Expertly written by Sirin Kale but honestly what a hellhole we’ve made the internet into.

“The person responsible for all this suffering? A 30-year-old unemployed man from Northwich, Cheshire, called Matthew Hardy. For more than a decade, Hardy behaved with near impunity. ‘Every time his name comes up, I hear other names,’ says Zoe Jade Hallam, 31, a model and mechanical operative from Lincolnshire who survived Hardy’s stalking. One force alone, Cheshire constabulary, was contacted about Hardy more than 100 times by 62 victims over an 11-year period. During Hardy’s years of stalking, he was arrested 10 times. But the police and the Crown Prosecution Service (CPS) appeared unable to put a stop to his offending.”

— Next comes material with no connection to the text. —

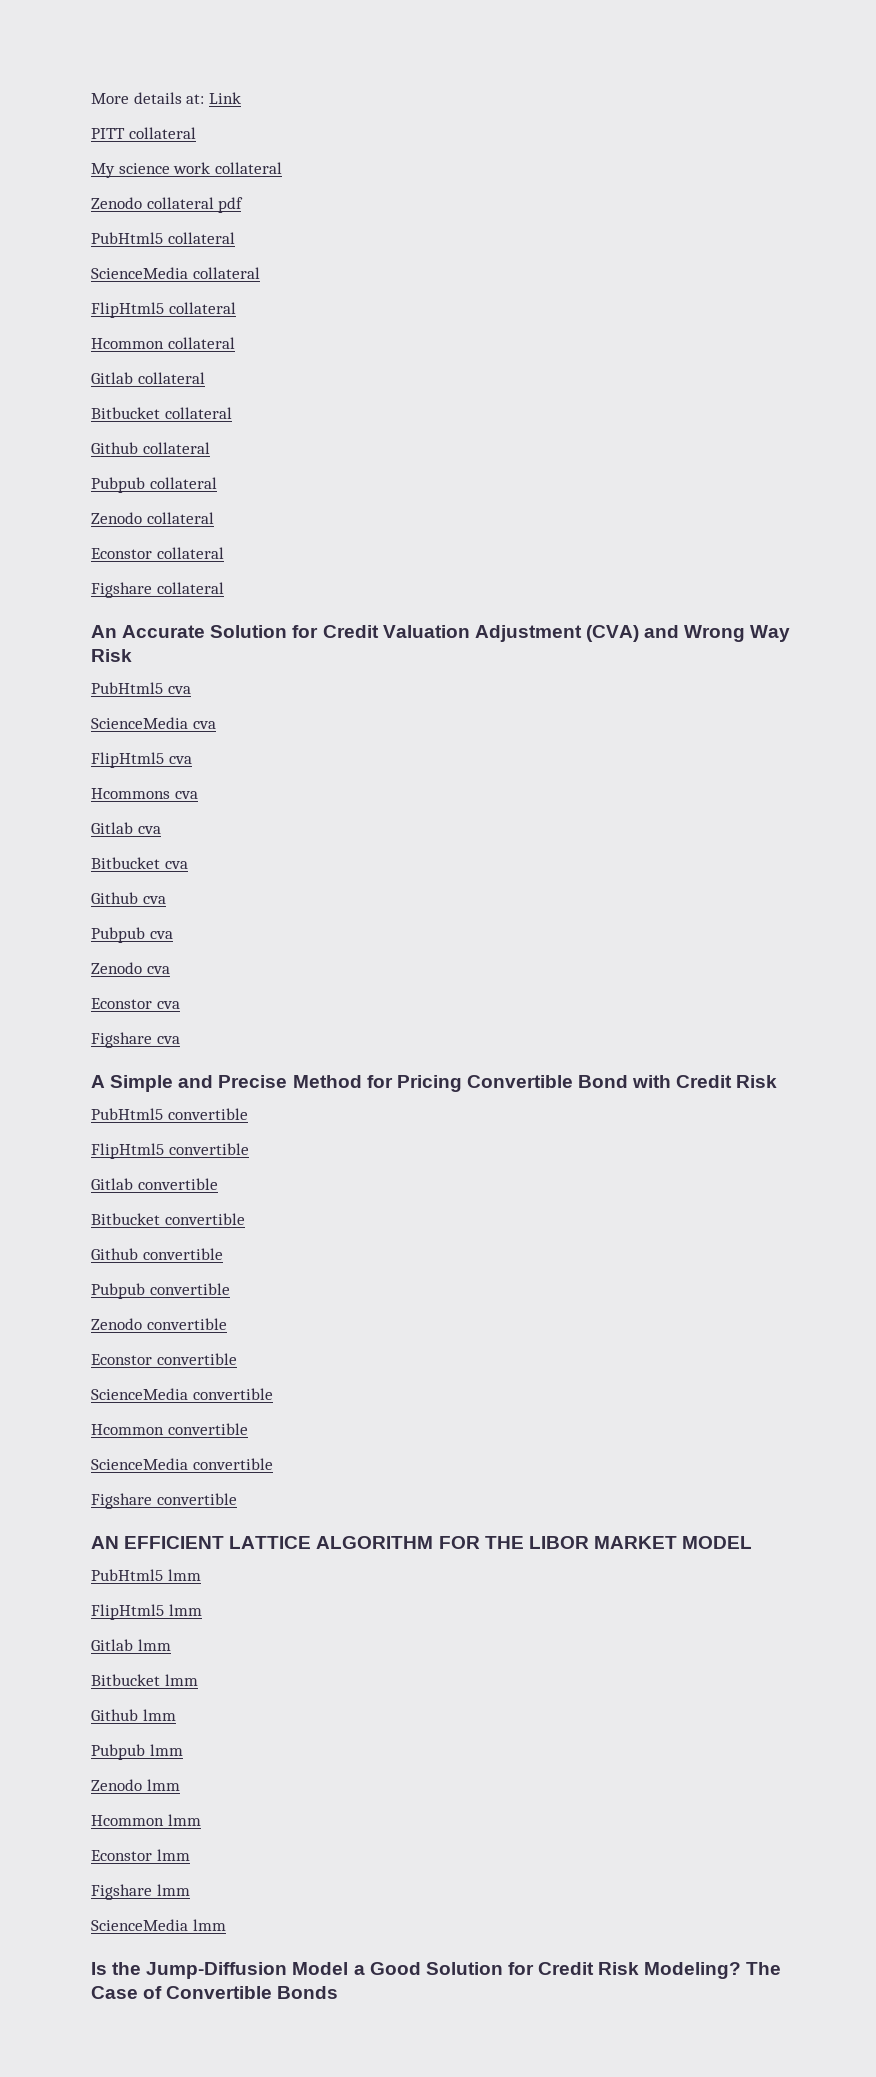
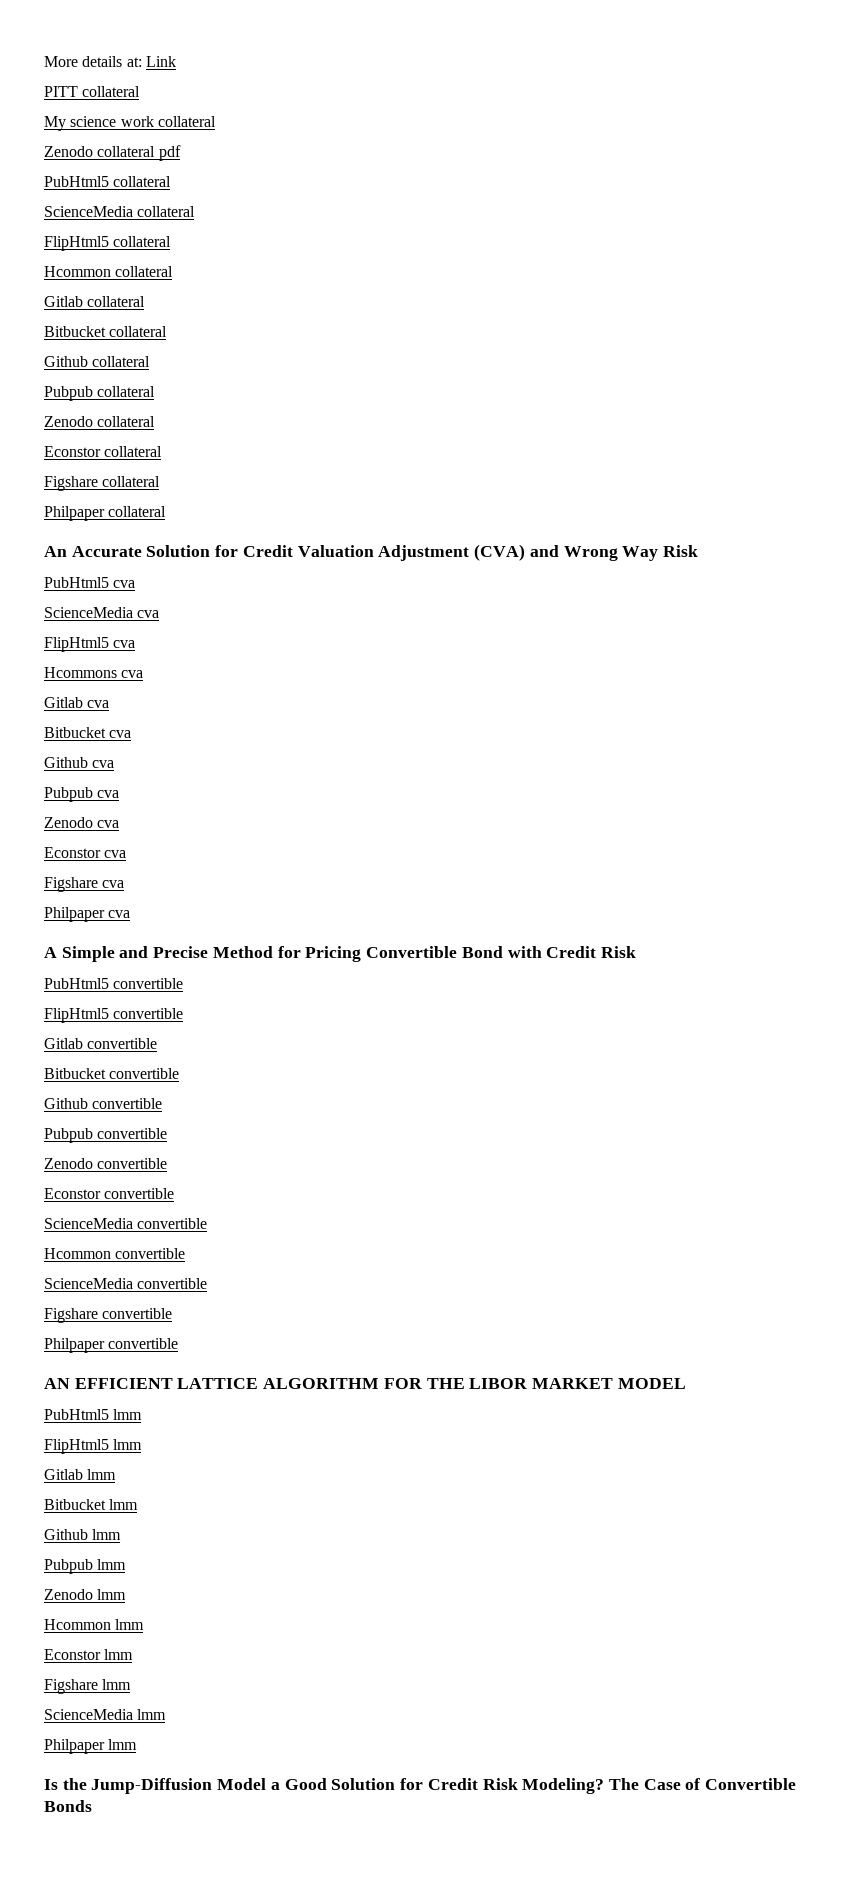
(224, 588) none -> [44,506,167,521] // Philpaper collateral
(180, 1040) none -> [44,907,131,922] // Philpaper cva
(237, 1499) none -> [44,1338,179,1353] // Philpaper convertible
(226, 1925) none -> [44,1739,138,1754] // Philpaper lmm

“11 years, 10 arrests, at least 62 women: how did Britain’s worst cyberstalker evade justice for so long?”

Oh look:

“Facebook parent company Meta is paying one of the biggest Republican consulting firms in the country to orchestrate a nationwide campaign seeking to turn the public against TikTok. The firm, Targeted Victory, pushed local operatives across the country to boost messages calling TikTok a threat to American children. “Dream would be to get stories with headlines like ‘From dances to danger,’ ” one campaign director said.”

The Razzies have had to withdraw their nomination of Bruce Willis for some award for being terrible when it emerged that he has been trying to cram in as many films as possible before calling a day on his career because of a debilitating health condition.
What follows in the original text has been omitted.